Exercise description: From the records below, determine the number of lines containing "черепа". Output that number alone.

Saved entries:
***

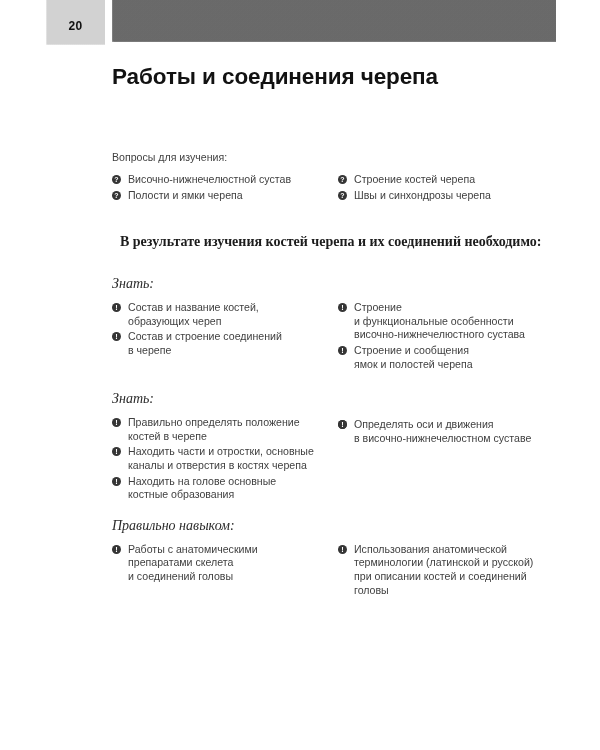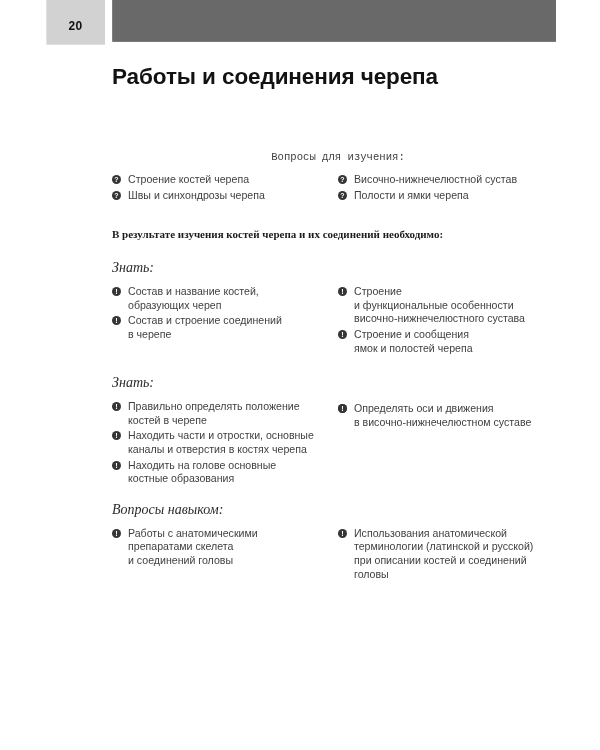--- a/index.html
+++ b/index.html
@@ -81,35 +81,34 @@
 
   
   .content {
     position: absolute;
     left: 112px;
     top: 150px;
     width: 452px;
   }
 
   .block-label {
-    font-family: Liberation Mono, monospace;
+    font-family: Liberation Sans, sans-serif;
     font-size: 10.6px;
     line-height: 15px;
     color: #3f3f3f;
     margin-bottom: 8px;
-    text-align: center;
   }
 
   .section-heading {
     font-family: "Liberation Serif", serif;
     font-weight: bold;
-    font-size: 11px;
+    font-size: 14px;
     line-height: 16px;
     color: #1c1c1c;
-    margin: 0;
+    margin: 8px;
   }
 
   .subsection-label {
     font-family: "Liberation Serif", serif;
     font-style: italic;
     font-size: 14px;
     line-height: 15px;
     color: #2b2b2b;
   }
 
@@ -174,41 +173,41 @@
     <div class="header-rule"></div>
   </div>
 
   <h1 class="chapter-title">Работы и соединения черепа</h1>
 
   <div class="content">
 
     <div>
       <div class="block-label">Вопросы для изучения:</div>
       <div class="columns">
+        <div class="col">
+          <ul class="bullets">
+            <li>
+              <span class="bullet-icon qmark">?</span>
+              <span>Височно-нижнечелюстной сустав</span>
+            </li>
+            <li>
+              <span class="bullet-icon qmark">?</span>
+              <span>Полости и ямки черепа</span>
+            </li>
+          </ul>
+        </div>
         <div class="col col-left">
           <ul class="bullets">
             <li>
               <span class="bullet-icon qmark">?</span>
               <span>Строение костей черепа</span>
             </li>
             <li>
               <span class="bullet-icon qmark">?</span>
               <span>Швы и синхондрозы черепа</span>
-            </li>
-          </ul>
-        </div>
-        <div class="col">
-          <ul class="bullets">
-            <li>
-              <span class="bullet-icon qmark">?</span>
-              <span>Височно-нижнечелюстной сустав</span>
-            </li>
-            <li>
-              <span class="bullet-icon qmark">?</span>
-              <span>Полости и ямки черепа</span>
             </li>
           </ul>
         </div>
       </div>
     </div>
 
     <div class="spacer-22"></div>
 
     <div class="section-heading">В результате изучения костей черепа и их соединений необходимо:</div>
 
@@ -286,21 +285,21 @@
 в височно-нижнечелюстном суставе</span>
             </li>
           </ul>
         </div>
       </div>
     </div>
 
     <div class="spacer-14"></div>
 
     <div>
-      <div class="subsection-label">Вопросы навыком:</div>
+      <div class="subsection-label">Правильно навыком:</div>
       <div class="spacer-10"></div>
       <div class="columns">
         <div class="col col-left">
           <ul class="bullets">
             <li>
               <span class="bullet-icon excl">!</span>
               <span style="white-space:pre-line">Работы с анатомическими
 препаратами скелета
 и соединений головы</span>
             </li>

***

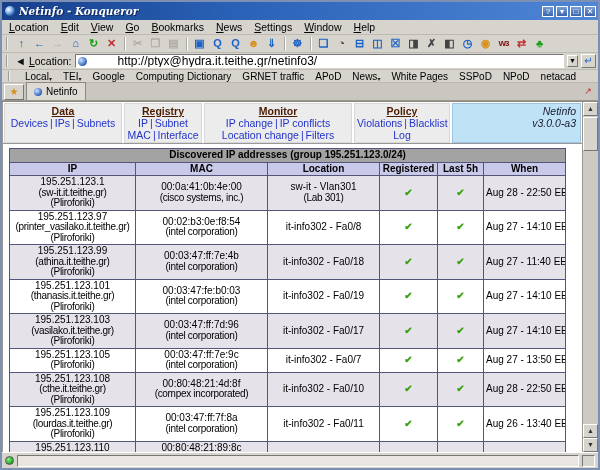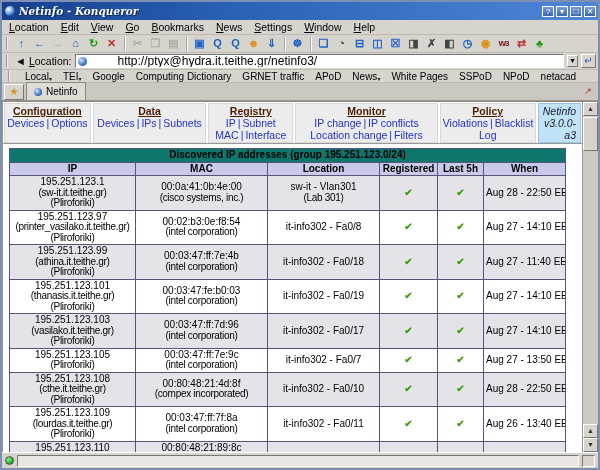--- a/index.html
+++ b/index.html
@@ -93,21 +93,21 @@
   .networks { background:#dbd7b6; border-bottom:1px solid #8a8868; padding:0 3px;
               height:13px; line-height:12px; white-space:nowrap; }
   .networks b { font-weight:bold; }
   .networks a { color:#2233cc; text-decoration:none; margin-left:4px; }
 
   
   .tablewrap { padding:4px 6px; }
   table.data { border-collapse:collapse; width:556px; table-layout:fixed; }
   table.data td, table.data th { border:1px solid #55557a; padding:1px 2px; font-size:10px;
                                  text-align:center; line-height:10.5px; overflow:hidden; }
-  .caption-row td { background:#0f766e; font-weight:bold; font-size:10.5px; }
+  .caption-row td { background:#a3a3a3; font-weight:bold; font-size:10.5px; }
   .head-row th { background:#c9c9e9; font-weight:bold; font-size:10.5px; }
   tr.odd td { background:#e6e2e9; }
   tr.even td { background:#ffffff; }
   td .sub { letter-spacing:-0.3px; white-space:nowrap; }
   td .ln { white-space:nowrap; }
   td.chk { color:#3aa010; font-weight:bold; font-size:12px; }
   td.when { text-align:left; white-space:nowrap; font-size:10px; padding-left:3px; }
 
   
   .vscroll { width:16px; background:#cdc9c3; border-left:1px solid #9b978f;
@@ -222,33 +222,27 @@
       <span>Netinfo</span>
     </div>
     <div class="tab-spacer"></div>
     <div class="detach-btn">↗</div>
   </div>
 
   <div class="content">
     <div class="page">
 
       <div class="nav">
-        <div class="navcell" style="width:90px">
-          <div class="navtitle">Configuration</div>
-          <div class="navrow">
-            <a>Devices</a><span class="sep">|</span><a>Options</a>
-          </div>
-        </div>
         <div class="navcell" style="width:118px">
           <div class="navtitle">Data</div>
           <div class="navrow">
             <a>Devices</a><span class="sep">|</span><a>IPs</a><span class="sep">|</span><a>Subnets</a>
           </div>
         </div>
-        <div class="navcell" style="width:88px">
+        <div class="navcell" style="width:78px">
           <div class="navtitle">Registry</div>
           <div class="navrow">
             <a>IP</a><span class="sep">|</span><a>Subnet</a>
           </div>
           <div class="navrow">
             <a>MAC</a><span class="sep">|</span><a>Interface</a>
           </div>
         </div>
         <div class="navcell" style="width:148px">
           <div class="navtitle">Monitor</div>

***

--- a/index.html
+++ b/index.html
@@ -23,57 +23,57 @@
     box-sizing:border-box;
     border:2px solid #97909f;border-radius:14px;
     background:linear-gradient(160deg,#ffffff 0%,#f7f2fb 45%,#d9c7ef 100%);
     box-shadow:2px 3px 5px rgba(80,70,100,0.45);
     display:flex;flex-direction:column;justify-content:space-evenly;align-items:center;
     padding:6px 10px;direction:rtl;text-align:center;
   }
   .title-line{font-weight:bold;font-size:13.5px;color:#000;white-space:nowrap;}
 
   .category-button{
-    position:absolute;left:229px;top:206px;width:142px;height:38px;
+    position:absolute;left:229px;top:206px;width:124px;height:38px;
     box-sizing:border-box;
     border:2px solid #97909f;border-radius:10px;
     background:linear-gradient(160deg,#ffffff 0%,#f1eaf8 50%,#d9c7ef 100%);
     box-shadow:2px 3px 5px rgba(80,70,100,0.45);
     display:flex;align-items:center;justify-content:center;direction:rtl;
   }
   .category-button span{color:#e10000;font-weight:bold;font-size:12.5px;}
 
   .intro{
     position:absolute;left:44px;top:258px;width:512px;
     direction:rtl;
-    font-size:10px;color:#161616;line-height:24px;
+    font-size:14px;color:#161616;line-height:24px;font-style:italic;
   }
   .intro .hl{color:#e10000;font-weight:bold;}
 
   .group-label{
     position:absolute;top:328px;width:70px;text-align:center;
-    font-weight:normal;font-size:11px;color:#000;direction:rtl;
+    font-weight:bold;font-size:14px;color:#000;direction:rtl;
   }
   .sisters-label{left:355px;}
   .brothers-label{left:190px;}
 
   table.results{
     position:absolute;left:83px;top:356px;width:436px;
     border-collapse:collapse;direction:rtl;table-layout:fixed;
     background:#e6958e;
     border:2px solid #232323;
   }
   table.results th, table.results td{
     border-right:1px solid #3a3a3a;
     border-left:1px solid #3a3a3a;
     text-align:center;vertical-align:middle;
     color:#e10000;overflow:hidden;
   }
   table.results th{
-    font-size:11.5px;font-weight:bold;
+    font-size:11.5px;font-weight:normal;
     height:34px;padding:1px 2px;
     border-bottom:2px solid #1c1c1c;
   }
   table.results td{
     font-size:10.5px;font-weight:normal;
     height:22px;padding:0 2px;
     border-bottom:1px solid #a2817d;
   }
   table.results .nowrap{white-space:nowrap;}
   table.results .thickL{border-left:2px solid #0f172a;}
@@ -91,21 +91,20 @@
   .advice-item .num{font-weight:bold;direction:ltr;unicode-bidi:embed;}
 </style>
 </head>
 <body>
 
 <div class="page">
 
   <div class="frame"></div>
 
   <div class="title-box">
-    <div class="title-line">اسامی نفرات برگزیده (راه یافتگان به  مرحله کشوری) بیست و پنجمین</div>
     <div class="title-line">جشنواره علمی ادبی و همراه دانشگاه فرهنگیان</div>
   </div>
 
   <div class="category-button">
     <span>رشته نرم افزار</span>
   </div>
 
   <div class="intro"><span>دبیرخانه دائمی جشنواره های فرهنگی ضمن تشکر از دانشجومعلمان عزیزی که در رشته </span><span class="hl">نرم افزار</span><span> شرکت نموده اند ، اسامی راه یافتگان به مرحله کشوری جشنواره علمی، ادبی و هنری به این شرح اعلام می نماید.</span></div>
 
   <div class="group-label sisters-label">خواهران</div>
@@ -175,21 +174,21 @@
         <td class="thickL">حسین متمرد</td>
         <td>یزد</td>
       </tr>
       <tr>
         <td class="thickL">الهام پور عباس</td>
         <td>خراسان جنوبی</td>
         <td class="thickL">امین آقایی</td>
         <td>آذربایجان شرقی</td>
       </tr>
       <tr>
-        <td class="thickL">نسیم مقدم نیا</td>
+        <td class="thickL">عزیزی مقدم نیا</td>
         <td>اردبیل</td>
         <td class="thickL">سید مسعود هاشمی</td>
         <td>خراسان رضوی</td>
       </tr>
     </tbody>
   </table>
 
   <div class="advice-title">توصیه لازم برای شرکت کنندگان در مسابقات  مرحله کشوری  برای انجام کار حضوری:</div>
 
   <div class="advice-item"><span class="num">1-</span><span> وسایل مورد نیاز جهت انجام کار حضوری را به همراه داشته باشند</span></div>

***

Response to this task: 6